Siendo brazo auxiliar de la Justicia, los policías son los que dentro de la estructura del Estado se encargan de dos tareas sociales imprescindibles: la prevención de los hechos punibles y la represión de los delincuentes.
En virtud de la organización de las relaciones entre las personas se ha creado la institución policial que detenta el uso legítimo de la fuerza por mandato legal. La finalidad última de su acción es que las personas que viven en el marco de la legalidad tengan garantizadas su vida y sus bienes. Ello implica adoptar, en tiempo oportuno y con racionalidad, medidas para llevar adelante tal propósito. Y en los casos en los que las normas ya fueron transgredidas, poner en marcha los mecanismos de investigación disponibles para la aprehensión y el castigo de los culpables en instancias judiciales.
La Policía Nacional, según un informe oficial de la misma –descontando los administrativos, con los cuales alcanza 24.000–, cuenta con 22.300 efectivos actualmente, de los cuales 13.000 cumplen tareas operativas vinculadas directamente con la seguridad ciudadana en lugares públicos.
Esa cifra implica un notable incremento en cuanto a la cantidad de personal de seguridad solventado por recursos del Estado.

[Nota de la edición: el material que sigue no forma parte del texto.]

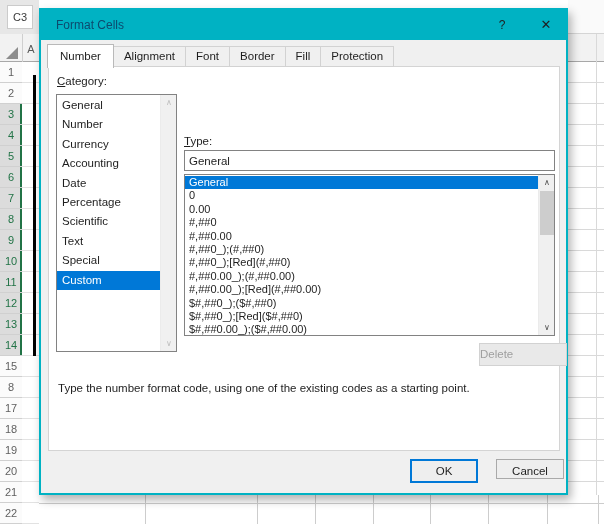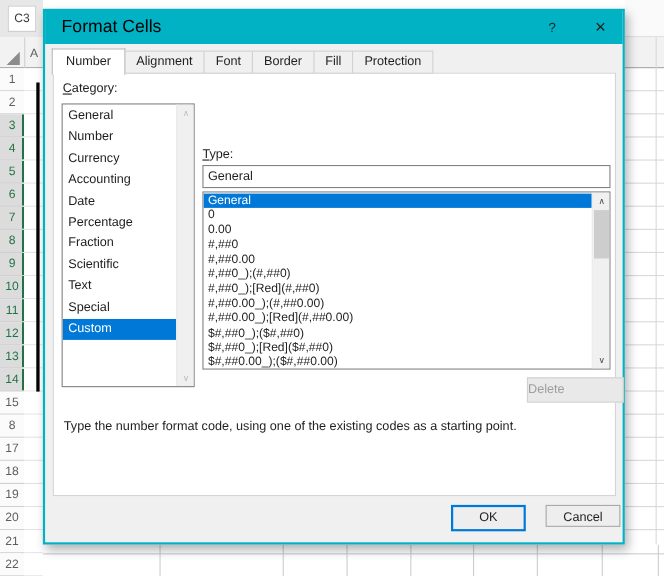--- a/index.html
+++ b/index.html
@@ -30,21 +30,21 @@
   .rrow{height:21px;border-bottom:1px solid #d9d9d9;}
   .gridv-right{position:absolute;left:596px;top:34px;width:1px;height:490px;background:#d9d9d9;}
   .bottom-strip{position:absolute;left:39px;top:495px;width:565px;height:29px;background:#ffffff;overflow:hidden;}
   .bottom-strip .gridh{position:absolute;left:0;top:8px;width:565px;height:1px;background:#cdcdcd;}
   .bottom-strip .gv{position:absolute;top:0;width:1px;height:29px;background:#cdcdcd;}
 
   
   .dialog{position:absolute;left:39px;top:8px;width:529px;height:487px;background:#f0f0f0;
     border:2px solid #00b2c3;box-shadow:3px 5px 9px rgba(0,0,0,0.30);z-index:10;}
   .titlebar{position:absolute;left:0;top:0;width:525px;height:30px;background:#00b2c3;}
-  .title{position:absolute;left:15px;top:0;line-height:30px;font-size:16px;color:#000000;}
+  .title{position:absolute;left:15px;top:0;line-height:30px;font-size:12px;color:#0c4a6e;}
   .help-btn{position:absolute;right:56px;top:0;width:16px;height:30px;line-height:30px;
     text-align:center;font-size:12px;color:#1f1f1f;cursor:default;}
   .close-btn{position:absolute;right:11px;top:0;width:18px;height:30px;line-height:30px;
     text-align:center;font-size:13px;color:#1f1f1f;cursor:default;}
 
   .tabs{position:absolute;left:7px;top:34px;display:flex;align-items:flex-end;z-index:3;}
   .tab{background:#f0f0f0;border:1px solid #d2d2d2;height:21px;line-height:19px;
     padding:0 10px;font-size:11.5px;color:#1e1e1e;margin-left:-1px;}
   .tab.active{background:#ffffff;border:1px solid #b9b9b9;border-bottom:none;height:24px;
     line-height:22px;padding:0 12px;margin-bottom:-1px;z-index:4;}
@@ -277,21 +277,20 @@
 
       <div class="cat-list">
         <div class="cat-items">
 
         <div class="cat-item">General</div>
             <div class="cat-item">Number</div>
             <div class="cat-item">Currency</div>
             <div class="cat-item">Accounting</div>
             <div class="cat-item">Date</div>
             <div class="cat-item">Percentage</div>
-            <div class="cat-item">Fraction</div>
             <div class="cat-item">Scientific</div>
             <div class="cat-item">Text</div>
             <div class="cat-item">Special</div>
             <div class="cat-item selected">Custom</div>
           </div>
         <div class="vscroll">
           <div class="up arrow-dim">∧</div>
           <div class="down arrow-dim">∨</div>
         </div>
       </div>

Sin embargo, su servicio dista mucho de ser de calidad.
Los factores que inciden, entre otros, en la mediocridad de la mayoría de los integrantes de las fuerzas policiales deben ser rastreados en causas de orden cultural y económico. La mayoría de ellos provienen de sectores sociales de escasos recursos. Esto determina que su educación –tanto formal como informal– tenga inmensas lagunas que se reflejan en su conducta profesional.

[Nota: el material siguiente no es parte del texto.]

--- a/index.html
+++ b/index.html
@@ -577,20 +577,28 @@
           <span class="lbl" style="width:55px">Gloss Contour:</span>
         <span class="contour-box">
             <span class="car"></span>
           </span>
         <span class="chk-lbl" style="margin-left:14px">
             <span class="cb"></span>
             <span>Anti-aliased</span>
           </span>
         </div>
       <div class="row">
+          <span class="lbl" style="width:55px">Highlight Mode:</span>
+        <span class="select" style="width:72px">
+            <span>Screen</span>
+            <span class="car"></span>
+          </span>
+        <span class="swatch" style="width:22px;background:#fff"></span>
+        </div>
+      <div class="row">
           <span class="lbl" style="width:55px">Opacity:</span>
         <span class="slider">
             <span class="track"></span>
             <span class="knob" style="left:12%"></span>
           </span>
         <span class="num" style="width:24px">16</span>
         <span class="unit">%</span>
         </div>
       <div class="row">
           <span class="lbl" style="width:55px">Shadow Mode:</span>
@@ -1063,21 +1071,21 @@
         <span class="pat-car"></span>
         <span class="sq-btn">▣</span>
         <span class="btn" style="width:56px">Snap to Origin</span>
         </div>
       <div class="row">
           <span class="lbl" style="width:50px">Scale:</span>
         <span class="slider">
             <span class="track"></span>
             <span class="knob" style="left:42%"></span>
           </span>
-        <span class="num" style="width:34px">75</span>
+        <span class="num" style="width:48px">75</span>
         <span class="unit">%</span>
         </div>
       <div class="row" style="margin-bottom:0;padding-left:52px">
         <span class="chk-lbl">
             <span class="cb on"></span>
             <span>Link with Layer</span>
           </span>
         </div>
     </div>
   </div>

A ello hay que sumar que el salario que recibe la mayoría es insuficiente en relación con la responsabilidad del trabajo y las necesidades familiares que hay que satisfacer.
Con estas características, los policías están insertos en un contexto en el que la corrupción es moneda corriente y, en algunos casos, les resulta muy difícil estar al margen de ese ambiente contaminado. Los suboficiales y los oficiales jóvenes ven en muchos de sus superiores una prosperidad económica que no corresponde a su nivel salarial. Entonces, tratan de emularlos de alguna manera. Los casos extremos son los de aquellos que se dedican a actividades delictivas en sus horas libres.

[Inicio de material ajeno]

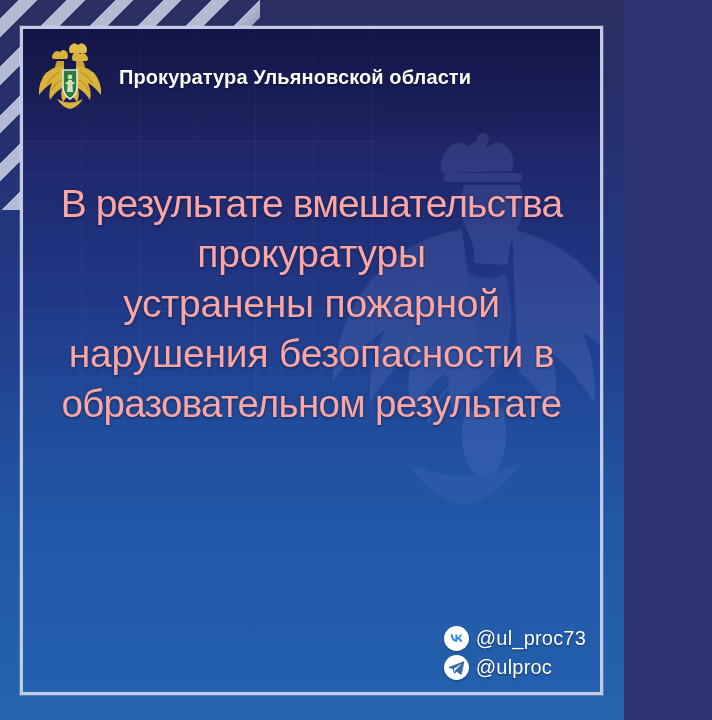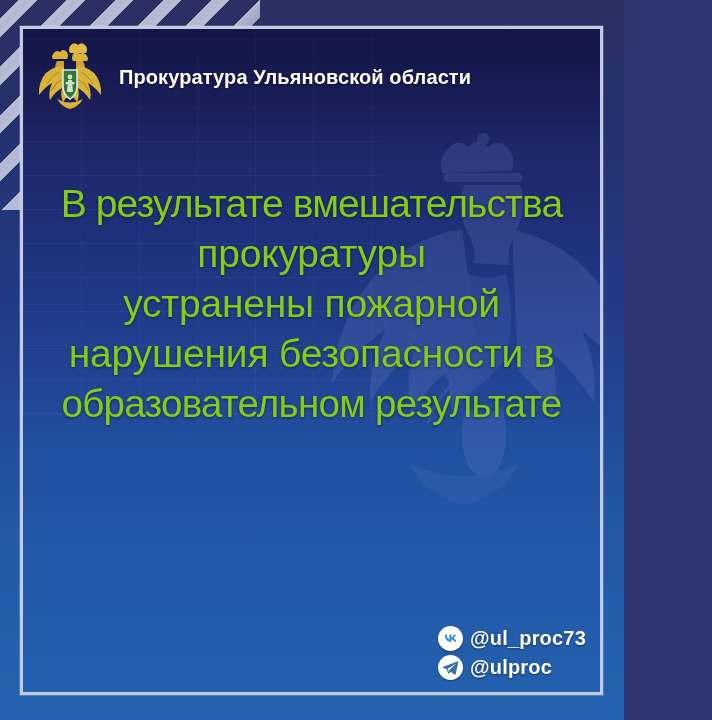--- a/index.html
+++ b/index.html
@@ -124,21 +124,21 @@
   
   .headline {
     position:absolute;
     left:0; right:0; top:150px;
     z-index:5;
     text-align:center;
     padding:0 2px;
   }
   .headline .ln {
     display:block;
-    color:#84cc16;
+    color:#fca5a5;
     font-size:39px;
     line-height:50px;
     font-weight:500;
     letter-spacing:-0.2px;
     white-space:nowrap;
     text-shadow:0 1px 3px rgba(0,0,0,.45);
   }
   .headline .ln.wide { font-size:39px; letter-spacing:-0.9px; }
   .headline .ln.full { font-size:38.5px; letter-spacing:-0.7px; }
 
@@ -156,21 +156,21 @@
     width:25px; height:25px; border-radius:50%;
     background:#ffffff;
     display:flex; align-items:center; justify-content:center;
     flex:0 0 auto;
     box-shadow:0 1px 2px rgba(0,0,0,.35);
   }
   .social-ico svg { display:block; }
   .social-handle {
     color:#ffffff;
     font-size:20px;
-    font-weight:bold;
+    font-weight:normal;
     letter-spacing:.2px;
     text-shadow:0 1px 2px rgba(0,0,0,.5);
   }
 </style>
 </head>
 <body>
 
 <div id="poster">
 
   <div class="backdrop"></div>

En materia de seguridad, sin embargo, es equivocado pensar que toda la responsabilidad recae en la institución policial. El mayor peso recae en los políticos que carecen de la voluntad necesaria para revolucionar la institución y en la Justicia lenta y cara que favorece una escala delincuencial que va desde los caballos locos hasta los narcotraficantes.
Mientras la sociedad –a través de sus gobernantes, las instituciones del Estado y los ciudadanos– no enfrente con coraje e inteligencia el problema de la seguridad en todas sus manifestaciones, los delincuentes seguirán ganando espacios.